The following is an excerpt from the interview I did with Rosemary Brown, a long-time white ally in anti-racism work in Toronto and Calgary. She talks here a little bit about her involvement as a student in England and then about her experiences as a militant with the Canadian Party of Labour in Toronto in the 1970s:

SN: How were you involved, politically, as a student in England?
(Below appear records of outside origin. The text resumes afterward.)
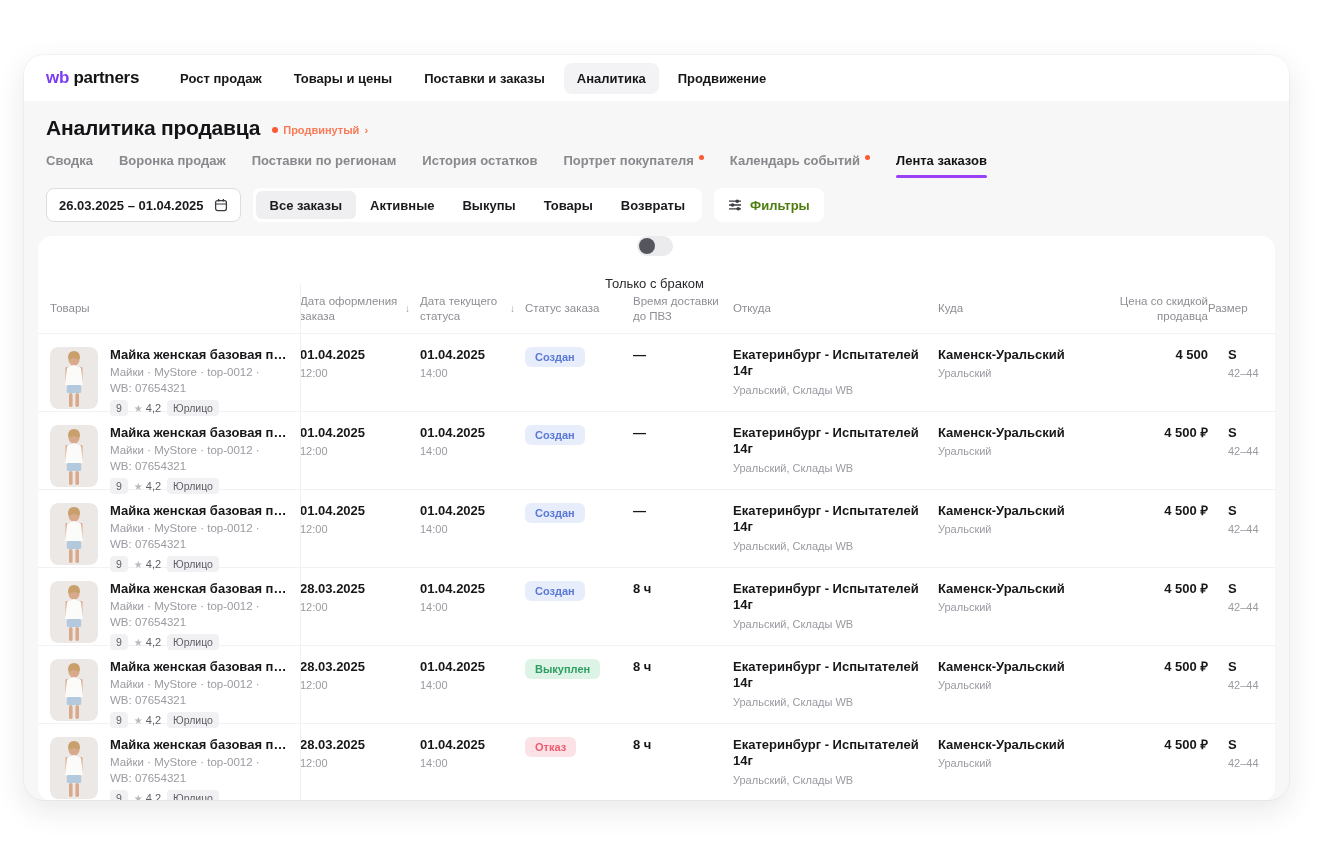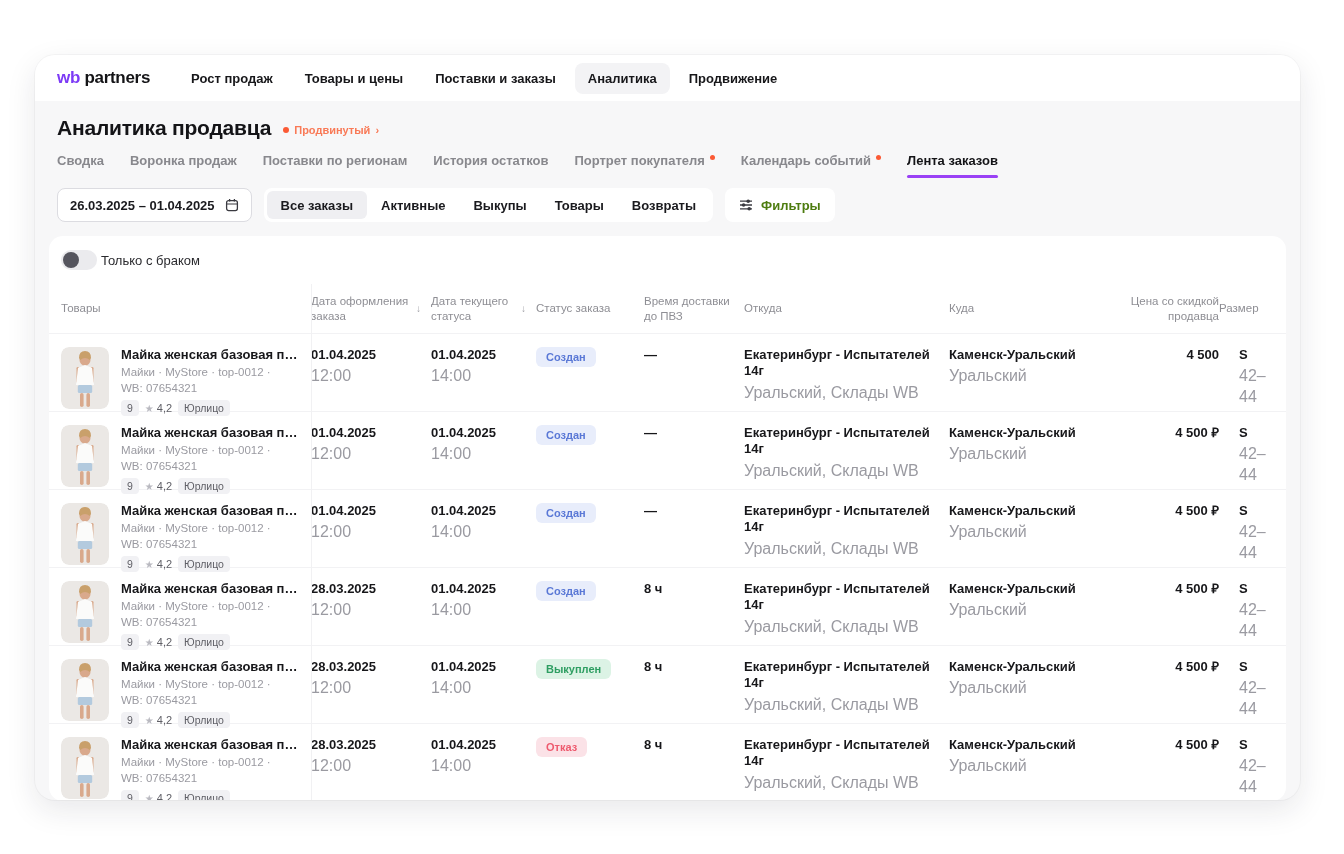--- a/index.html
+++ b/index.html
@@ -6,7 +6,7 @@
   html,body { width:1344px; height:854px; overflow:hidden; }
   body { background:#ffffff; font-family:"Liberation Sans", sans-serif; color:#17171a; }
 
-  .window { position:absolute; left:35px; top:55px; width:1265px; height:745px;
+  .window { position:absolute; left:24px; top:55px; width:1265px; height:745px;
     border-radius:20px; background:#f7f7f8; overflow:hidden;
     box-shadow:0 10px 30px rgba(25,25,50,.10), 0 0 0 1px rgba(0,0,0,.03); }
 

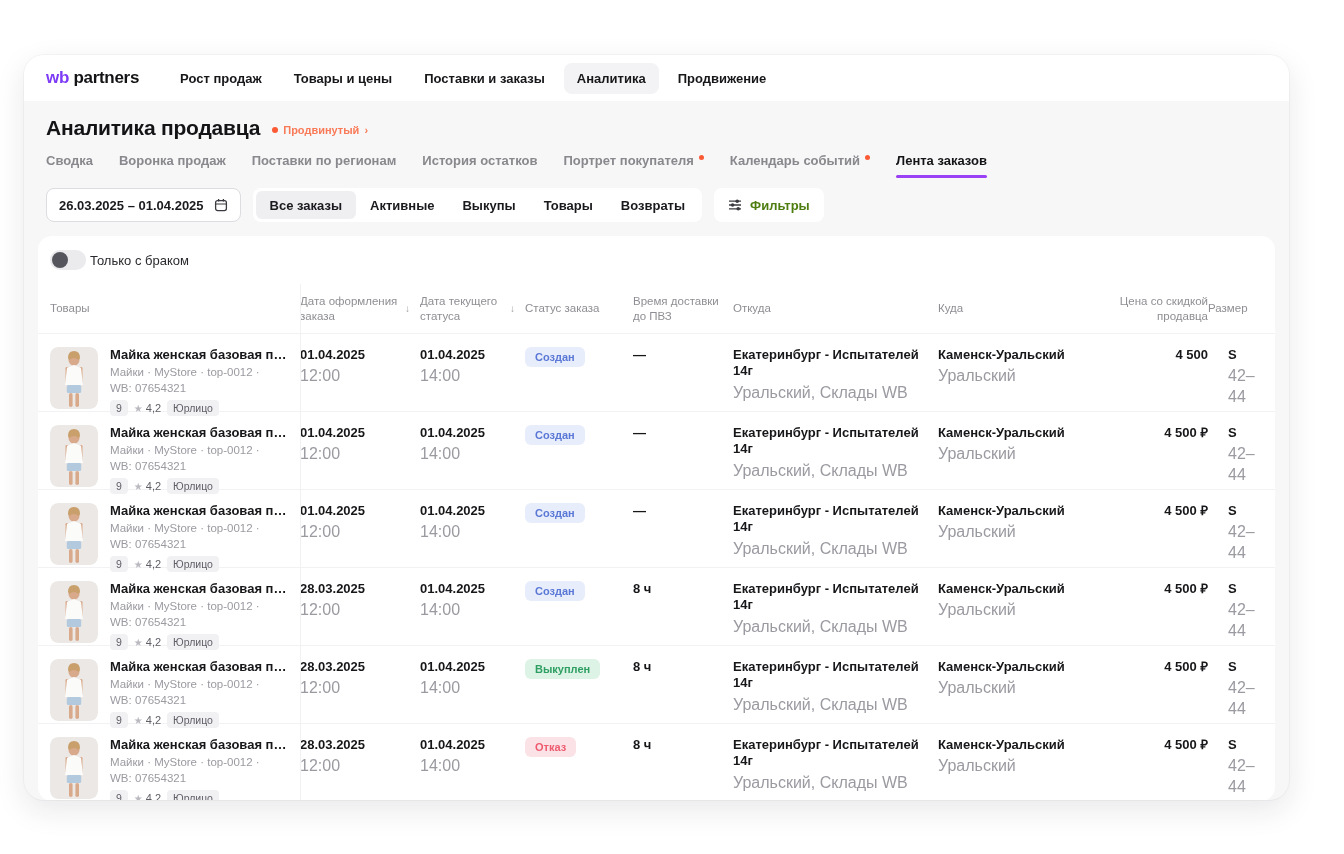--- a/index.html
+++ b/index.html
@@ -47,7 +47,7 @@
 
   
   .card { margin:14px -8px 0 -8px; height:565px; background:#fff; border-radius:14px; position:relative; overflow:hidden; }
-  .toggle-row { height:48px; display:flex; align-items:center; gap:4px; padding:0 16px 0 12px; }
+  .toggle-row { height:48px; display:flex; align-items:center; gap:20px; padding:0 16px 0 12px;flex-direction:column; }
   .toggle { width:36px; height:20px; border-radius:10px; background:#ebebee; position:relative; cursor:pointer; flex:none; }
   .knob { position:absolute; left:2px; top:2px; width:16px; height:16px; border-radius:50%; background:#55555e; }
   .toggle-label { font-size:13px; color:#2a2a2e; }

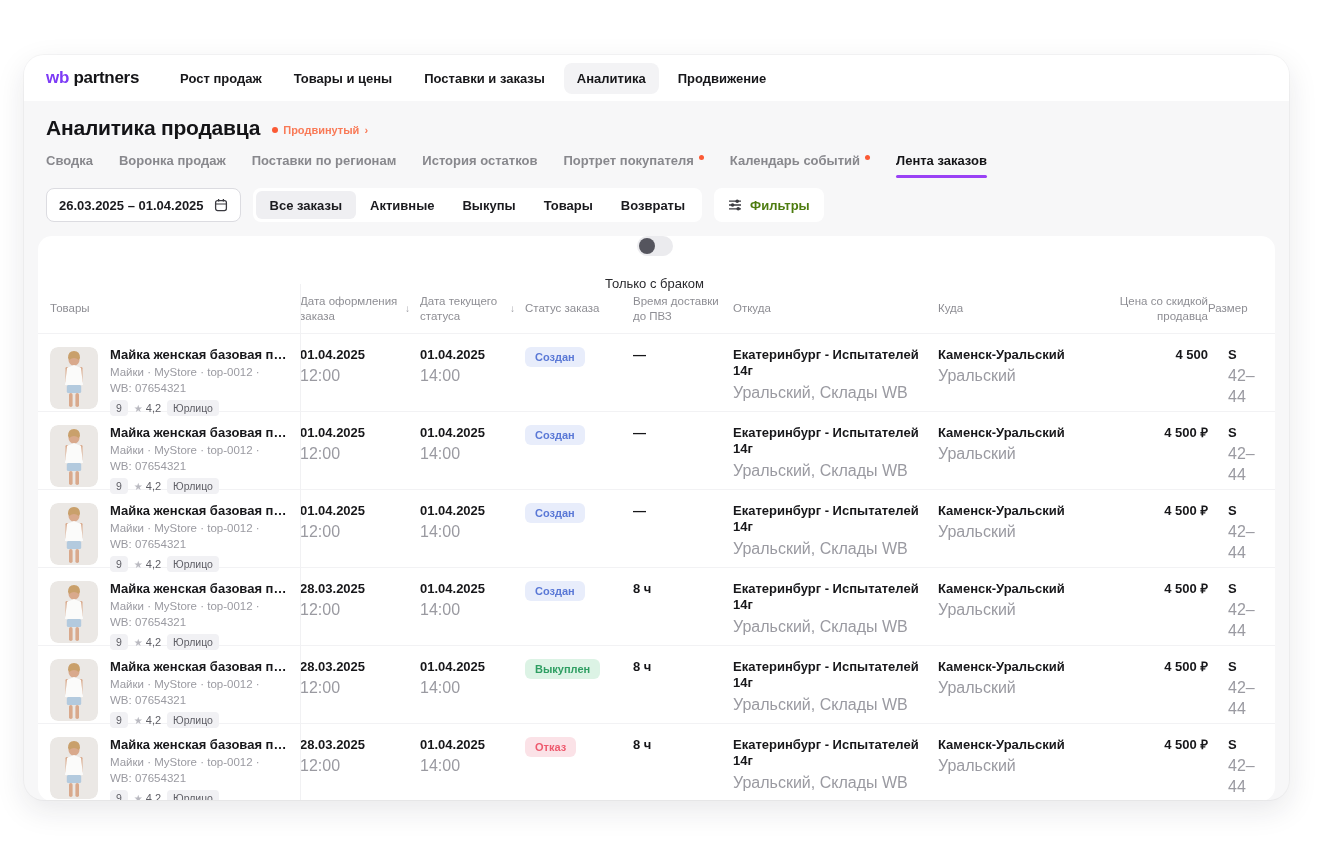--- a/index.html
+++ b/index.html
@@ -60,7 +60,7 @@
 
   .tr { height:78px; border-top:1px solid #f2f2f4; padding-top:13px; align-items:start; cursor:pointer; }
   .v { font-size:13px; font-weight:700; color:#17171a; line-height:1.25; }
-  .s { font-size:16px; color:#9a9aa1; margin-top:3px; line-height:1.3; }
+  .s { font-size:11px; color:#9a9aa1; margin-top:3px; line-height:1.3; }
   .td { padding-right:12px; }
   .td.price { text-align:right; padding-right:0; }
   .td.size { padding-left:20px; padding-right:0; }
RB: As I said, there was this group, this Left – I don’t even remember what they called themselves. Socialist something or other. They set up tables. You’d go and there would be books and literature, and it was all issues I was interested in even though I didn’t want the heavy theory, but there would be books on issues and things like that. Talk about not knowing what you’re doing, but just following your nose. I volunteered to help them on their book table. There I am, pulling out stuff on the PLO and – because as an American, oh my God, I’ve been brought up to be so anti-Arab and Palestinian. My whole world view of Israel and Palestine was so brainwashed, it was so manipulated. Again, pulling out stuff on the PLO was so good, because it was like, “Poof! Oh, God, here’s something I haven’t really thought about!” You’d be putting out this literature and you’d meet people, and I would go to their meetings. It was through that group we tried to raise the issue of “SOAS [SN: School of Oriental and African Studies, an educational institution in London that was historically very much part of the British colonial apparatus] in the past historically,” the anti-apartheid work, the anti-Vietnam demonstrations. But I wasn’t an organizer. I would poodle around in this group and I would sit at this table, and I would go to things and I would protest, but I wasn’t an organizer. I just wasn’t, at that point. I was still learning, I guess, how to do things.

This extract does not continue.